Marie Cico (1843, in Paris – 11 September 1875, in Neuilly-sur-Seine), was a French singer of opéra-comique and operetta.

She made her debut at the Théâtre du Palais-Royal, where she was noticed by Jacques Offenbach, who took her into his company. At the Bouffes-Parisiens she created the roles of Minerve in Orphée aux enfers (1858), Lahire and Clé-de-Sol in Geneviève de Brabant (1859) and Calisto in Daphnis et Chloé (1860).

After winning prizes at the Paris Conservatoire, she made her debut at the Opéra-Comique on 30 September 1861 in Les mousquetaires de la reine.

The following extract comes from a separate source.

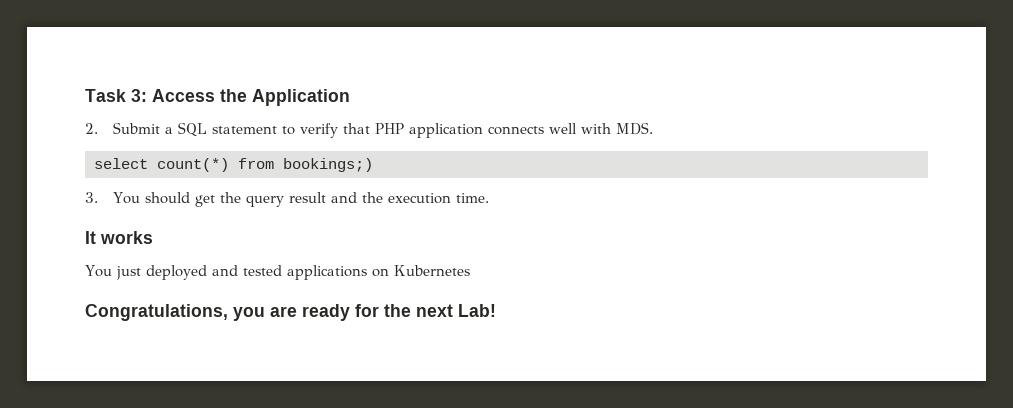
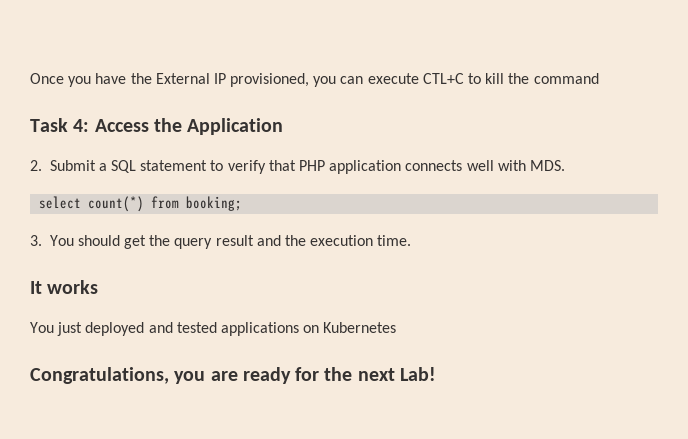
[85,89,147,102] Task 3: -> [30,73,599,87] [30,118,90,132] Once you have the External IP provisioned, you can execute CTL+C to kill the command // Task 4:
[283,158,373,172] bookings;) -> [186,196,243,211] booking;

Cico then created the title role in Lalla-Roukh by Félicien David (1862), Le voyage en Chine (1865) by François Bazin, Robinson Crusoé (1867), La pénitent (1868) and Vert-Vert (1869). In 1874 Cico was engaged at the Théâtre de la Gaîté in preparation for a revival of Orphée aux enfers.

At the Opéra-Comique she also sang in Zampa (Camille) in 1863 and Le domino noir in 1864. Cico took part in the new production of Le Pré aux clercs in 1865 (Isabelle), and in the 1,000th performance of the piece on 7 December 1871.
She made her debut in Fra Diavolo (Pamela) on 10 March 1870, and on 24 February 1872 took part as Suzanne in the Opéra-Comique premiere of The Marriage of Figaro.

Her sister Pauline was also an actress who performed at the Théâtre du Vaudeville, Palais-Royal, and Ambigu theatres.